Ya cuando tu abuelo estaba en el barco últimamente, que era barco de pareja, no se iba fuera como antes. Se iban por la mañana y volvían a lo mejor por la tarde o por la noche. Pero de jóvenes... ¡bu! Se iban a Agadir, a Melilla, a todos esos sitios, y no sabían ni cuándo venían. Y luego, a lo mejor venían con las manos vacías. Entonces no había sueldo, si pillaban bien y si no pillaban o pillaban poco, pues menos, o nada. En esos tiempos no existían los sábados ni los domingos. El único descanso era cuando había mal tiempo. Bueno, pues el sueño que yo tuve era de la época durísima de antes de salir con el barco de pareja, cuando se iba y nadie sabía cuándo iba a volver. Y fíjate lo que me pasa: me desperté llorando de lo feliz que estaba. Fue con la edad que teníamos. Estaba tiempo sin venir, que era lo que pasaba, y entonces dije: voy a ver si los barcos se comunican por radio para saber cuándo viene. Pero entonces entró él, tan joven, tan gracioso, tan formal, con una caja así de grande de pescao. Fíjate qué sueño, ¿eh? Pero era medio sueño y medio recuerdo. Era todo como era en la realidad. Estaba la casa, la mesa, todo. Cuando él entra yo estaba en un lado de la mesa con mi Julia, que era pequeña —a tu padre no lo vi—, y tu abuelo aparece al otro lado de la mesa. Y entonces yo me lancé y le doy un beso y un abrazo y digo yo: qué ganas tenía de verte. Y dice: yo también. Bueno, ¡una cosa natural, natural, natural! Y cuando ya abro los ojos me quedé... Me pegué una panzada de llorar que me hinché. Eso era la realidad de cuando nos vinimos a la casa baja, cuando éramos jóvenes. Así que cuando me despierto y me vi aquí, vieja, en un piso... Y un ratico antes era joven, con la Juli pequeña, el abuelo pues como era, como era de joven, ¡ay qué cosas! Yo creo que cuando las personas se mueren descansan. Eso no lo sabemos, pero tiene que ser así. Ya has cumplido, ya has hecho tu camino. Pues cuando me muera no quiero que nadie sufra, quiero que digáis: ya está contenta con su Juanico. Lo que espero es que seamos jóvenes como en el sueño pero sin que tu abuelo tenga que trabajar. Que sea todo el rato esa alegría de cuando él volvía con la caja de pescao. Le dije: qué ganas tenía de verte. Y él: y yo también.

Me pregunto si llegará el momento en que las dos Españas se digan eso mismo, separadas por las ideas pero juntas en la familiaridad. Para disolver la costra que dejó la herida de la guerra es preciso conocer al otro con indulgencia.
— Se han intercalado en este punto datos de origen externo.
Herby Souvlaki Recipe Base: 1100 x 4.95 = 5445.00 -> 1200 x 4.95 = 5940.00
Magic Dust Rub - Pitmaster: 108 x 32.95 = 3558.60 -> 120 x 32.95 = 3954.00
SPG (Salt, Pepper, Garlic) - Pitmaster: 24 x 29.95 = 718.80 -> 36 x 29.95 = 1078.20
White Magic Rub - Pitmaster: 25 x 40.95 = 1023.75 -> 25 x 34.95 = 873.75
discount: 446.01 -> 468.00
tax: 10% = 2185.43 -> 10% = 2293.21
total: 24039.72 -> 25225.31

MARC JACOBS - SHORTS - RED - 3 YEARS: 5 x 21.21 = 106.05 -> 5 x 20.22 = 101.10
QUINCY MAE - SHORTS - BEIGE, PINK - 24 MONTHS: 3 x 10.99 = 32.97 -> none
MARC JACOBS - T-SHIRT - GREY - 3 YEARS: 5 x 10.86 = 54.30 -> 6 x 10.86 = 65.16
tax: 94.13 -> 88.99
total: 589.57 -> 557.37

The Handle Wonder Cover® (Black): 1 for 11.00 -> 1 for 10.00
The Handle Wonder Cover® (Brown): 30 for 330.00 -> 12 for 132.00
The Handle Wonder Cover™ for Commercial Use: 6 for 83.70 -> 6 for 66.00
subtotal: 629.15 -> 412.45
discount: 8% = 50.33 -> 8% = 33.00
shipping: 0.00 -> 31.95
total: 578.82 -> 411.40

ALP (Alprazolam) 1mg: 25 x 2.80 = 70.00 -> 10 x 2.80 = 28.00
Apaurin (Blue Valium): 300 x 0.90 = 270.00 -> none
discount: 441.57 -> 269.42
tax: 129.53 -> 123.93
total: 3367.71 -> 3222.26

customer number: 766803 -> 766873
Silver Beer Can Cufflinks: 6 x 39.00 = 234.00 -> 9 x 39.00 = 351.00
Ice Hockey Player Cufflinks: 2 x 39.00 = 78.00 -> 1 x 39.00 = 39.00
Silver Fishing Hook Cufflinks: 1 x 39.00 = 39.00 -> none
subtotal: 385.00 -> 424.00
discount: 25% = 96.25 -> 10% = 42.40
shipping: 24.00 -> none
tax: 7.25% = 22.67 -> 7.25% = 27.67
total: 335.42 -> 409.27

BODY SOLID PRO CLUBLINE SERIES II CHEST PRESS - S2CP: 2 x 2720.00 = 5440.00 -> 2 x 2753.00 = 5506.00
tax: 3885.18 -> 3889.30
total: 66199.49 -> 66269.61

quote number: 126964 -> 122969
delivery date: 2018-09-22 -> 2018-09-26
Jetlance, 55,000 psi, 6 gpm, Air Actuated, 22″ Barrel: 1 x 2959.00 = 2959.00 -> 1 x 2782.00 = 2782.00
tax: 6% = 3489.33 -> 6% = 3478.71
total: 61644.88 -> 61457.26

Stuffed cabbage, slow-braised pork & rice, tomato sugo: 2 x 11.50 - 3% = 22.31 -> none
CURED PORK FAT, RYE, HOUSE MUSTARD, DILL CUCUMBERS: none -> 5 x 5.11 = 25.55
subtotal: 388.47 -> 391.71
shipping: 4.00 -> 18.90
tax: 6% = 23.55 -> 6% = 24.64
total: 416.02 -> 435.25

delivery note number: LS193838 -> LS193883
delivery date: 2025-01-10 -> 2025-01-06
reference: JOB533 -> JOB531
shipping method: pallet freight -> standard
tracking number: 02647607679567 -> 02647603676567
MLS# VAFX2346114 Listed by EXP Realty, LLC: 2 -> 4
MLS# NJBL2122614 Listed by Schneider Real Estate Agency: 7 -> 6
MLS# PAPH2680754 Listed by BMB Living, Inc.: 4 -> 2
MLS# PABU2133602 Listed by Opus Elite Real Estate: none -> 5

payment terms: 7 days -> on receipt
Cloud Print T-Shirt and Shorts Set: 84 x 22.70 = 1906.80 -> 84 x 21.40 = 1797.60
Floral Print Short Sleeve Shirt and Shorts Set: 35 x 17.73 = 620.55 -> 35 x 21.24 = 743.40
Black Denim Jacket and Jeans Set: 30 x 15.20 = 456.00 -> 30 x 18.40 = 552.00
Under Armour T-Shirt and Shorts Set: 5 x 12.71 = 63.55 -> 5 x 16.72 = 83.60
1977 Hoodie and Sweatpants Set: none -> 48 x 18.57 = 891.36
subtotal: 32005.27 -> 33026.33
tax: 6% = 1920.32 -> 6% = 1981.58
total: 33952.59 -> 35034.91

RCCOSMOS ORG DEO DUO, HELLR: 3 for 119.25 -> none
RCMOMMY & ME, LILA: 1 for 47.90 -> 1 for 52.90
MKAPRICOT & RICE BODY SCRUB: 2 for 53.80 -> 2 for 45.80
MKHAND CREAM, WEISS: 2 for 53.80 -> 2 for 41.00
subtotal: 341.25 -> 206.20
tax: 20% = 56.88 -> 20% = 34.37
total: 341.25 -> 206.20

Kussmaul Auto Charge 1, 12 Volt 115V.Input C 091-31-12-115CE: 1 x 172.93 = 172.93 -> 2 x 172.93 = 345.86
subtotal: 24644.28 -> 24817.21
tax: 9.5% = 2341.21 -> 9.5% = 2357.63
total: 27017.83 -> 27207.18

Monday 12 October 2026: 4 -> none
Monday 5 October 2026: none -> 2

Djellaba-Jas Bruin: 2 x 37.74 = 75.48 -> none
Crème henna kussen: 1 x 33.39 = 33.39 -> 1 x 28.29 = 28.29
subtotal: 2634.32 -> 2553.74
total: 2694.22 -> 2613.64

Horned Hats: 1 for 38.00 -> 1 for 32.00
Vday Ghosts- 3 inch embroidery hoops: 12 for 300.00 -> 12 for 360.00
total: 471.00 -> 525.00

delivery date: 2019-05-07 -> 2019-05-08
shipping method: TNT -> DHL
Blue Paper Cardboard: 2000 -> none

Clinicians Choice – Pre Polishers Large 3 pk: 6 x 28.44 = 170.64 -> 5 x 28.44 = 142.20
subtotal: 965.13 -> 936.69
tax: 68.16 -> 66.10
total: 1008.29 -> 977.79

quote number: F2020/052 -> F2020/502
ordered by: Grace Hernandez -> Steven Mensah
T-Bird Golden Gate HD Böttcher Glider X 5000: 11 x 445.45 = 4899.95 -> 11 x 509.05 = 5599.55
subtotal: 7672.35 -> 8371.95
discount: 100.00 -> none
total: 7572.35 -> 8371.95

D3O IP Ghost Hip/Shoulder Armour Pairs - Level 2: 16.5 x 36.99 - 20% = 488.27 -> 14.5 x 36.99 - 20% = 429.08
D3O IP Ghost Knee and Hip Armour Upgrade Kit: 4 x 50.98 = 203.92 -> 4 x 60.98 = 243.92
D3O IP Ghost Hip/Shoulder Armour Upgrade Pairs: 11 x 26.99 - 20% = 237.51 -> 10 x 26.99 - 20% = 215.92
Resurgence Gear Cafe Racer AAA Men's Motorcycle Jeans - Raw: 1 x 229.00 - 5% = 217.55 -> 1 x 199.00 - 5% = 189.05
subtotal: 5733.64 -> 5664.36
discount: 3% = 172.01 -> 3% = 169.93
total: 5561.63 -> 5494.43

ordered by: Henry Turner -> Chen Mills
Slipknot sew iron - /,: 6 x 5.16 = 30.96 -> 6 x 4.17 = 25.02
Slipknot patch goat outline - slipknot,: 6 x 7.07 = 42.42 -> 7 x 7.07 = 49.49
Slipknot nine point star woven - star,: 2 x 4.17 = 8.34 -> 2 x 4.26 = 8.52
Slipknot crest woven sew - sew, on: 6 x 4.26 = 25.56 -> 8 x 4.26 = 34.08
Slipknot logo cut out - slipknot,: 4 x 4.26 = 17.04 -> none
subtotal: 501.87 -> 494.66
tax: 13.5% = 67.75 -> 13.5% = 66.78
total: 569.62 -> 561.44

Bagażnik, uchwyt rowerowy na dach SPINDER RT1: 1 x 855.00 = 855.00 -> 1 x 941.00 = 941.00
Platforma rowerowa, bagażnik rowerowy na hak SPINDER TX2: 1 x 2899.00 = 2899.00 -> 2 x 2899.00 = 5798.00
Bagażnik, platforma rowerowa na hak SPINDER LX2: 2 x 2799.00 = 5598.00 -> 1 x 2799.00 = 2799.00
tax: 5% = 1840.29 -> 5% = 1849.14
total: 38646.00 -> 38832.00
Cualquier niño con unos buenos abuelos los considera criaturas extrañas y dadivosas con las que es fácil encariñarse pero a las que resulta difícil ver como personas de verdad. Después de un romance espantoso con una mujer perfectamente descrita en El grito de la lechuza de Patricia Highsmith, hui de Barcelona como un veterano de Vietnam para lamerme las heridas. Mi abuela Pepita ya se había quedado viuda. Unos días antes me había dicho por teléfono que se sentía un poco vieja, así que elegí Águilas como destino curativo y me planté en su casa. La obligué a hacerme la comida todos los días, explicándole que yo tenía que escribir una novela que me habían encargado y no podía pensar en esas cosas. Ella se puso a mis órdenes encantada de tener compañía.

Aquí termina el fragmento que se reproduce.